Le Sénat avait rendu fin 2022 un rapport sur la gestion des déchets dans les outre-mer. L'Assemblée nationale lui emboîte le pas. La Commission du développement durable et de l'aménagement du territoire (DDAT) et la Délégation aux outre-mer (DOM) de l’Assemblée nationale ont organisé une table ronde sur cette thématique le 31 janvier dernier. Près d’une trentaine de députés issus de dix formations politiques ont pu échanger avec les intervenants, dont AMORCE. Tous les participants s’accordent sur le constat alarmant de la gestion des déchets dans les territoires ultramarins. Le temps de l’action est désormais venu. AMORCE appelle à l'engagement de tous les acteurs !
Cette table ronde était présidée par M. Jean-Marc Zulesi et M. Davy Rimane, respectivement présidents de la Commission du développement durable et de l'aménagement du territoire et de la Délégation aux outre-mer à l’Assemblée nationale.

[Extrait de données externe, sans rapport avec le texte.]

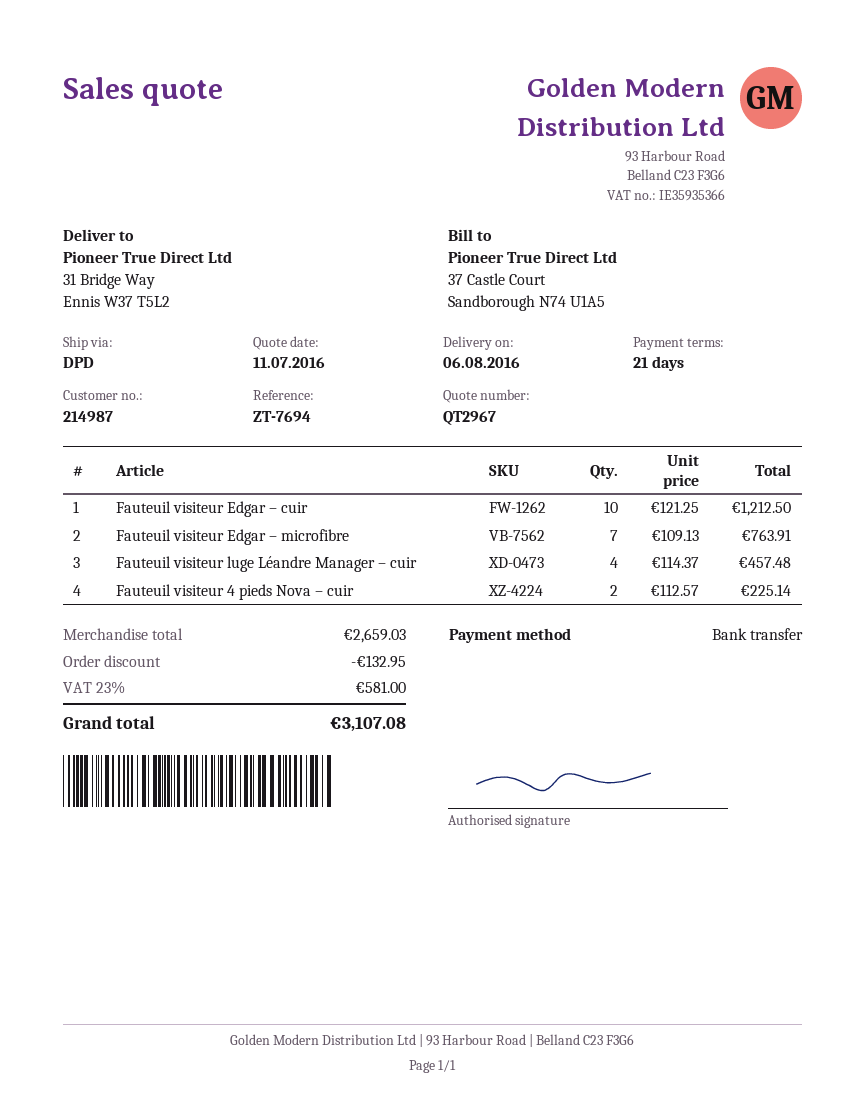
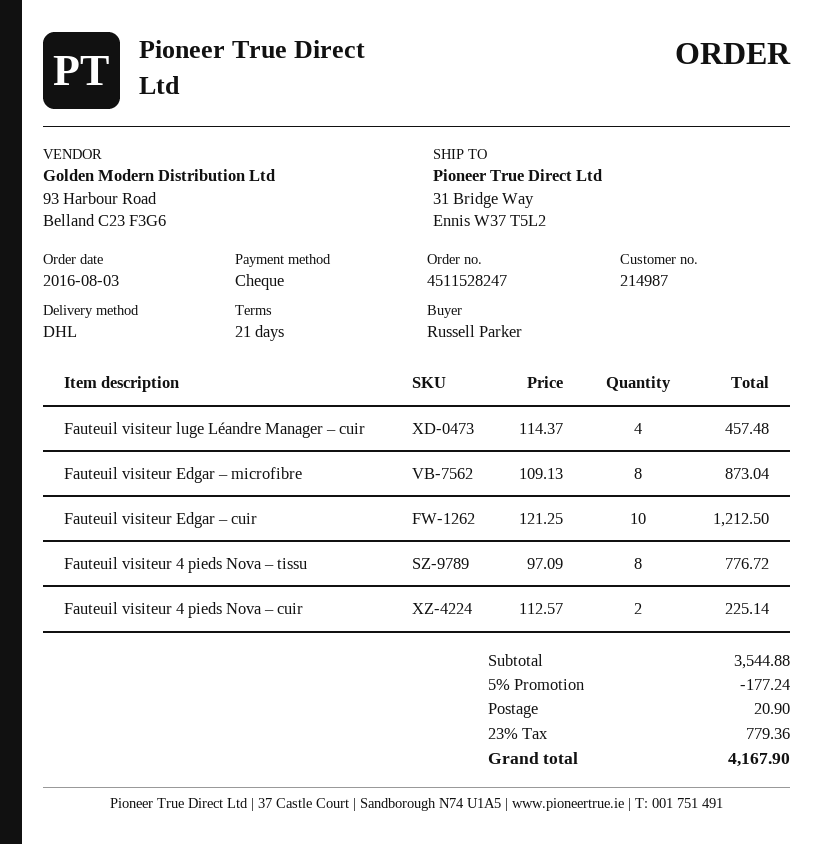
payment method: bank transfer -> cheque
shipping method: DPD -> DHL
Fauteuil visiteur Edgar – microfibre: 7 x 109.13 = 763.91 -> 8 x 109.13 = 873.04
Fauteuil visiteur 4 pieds Nova – tissu: none -> 8 x 97.09 = 776.72
subtotal: 2659.03 -> 3544.88
discount: 132.95 -> 177.24
shipping: none -> 20.90
tax: 23% = 581.00 -> 23% = 779.36
total: 3107.08 -> 4167.90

L’ADEME, l’ACCD’OM (association de collectivités des outre-mer) et AMORCE ont dressé, devant les députés, un état des lieux de la gestion des déchets en outre-mer et les pistes d'amélioration. Les députés ont ensuite pris la parole pour partager leurs préoccupations et poser leurs questions aux intervenants.
Le constat des experts partagé, tous bords politiques confondus
En introduction, les présidents de la table ronde ont demandé aux intervenants de préciser devant les députés les sujets partagés avec la métropole et les spécificités liées aux outre-mer. Le constat est assez simple : en dehors de l’application du code de l’environnement et de celui des collectivités territoriales, la situation dans ces territoires est radicalement différente.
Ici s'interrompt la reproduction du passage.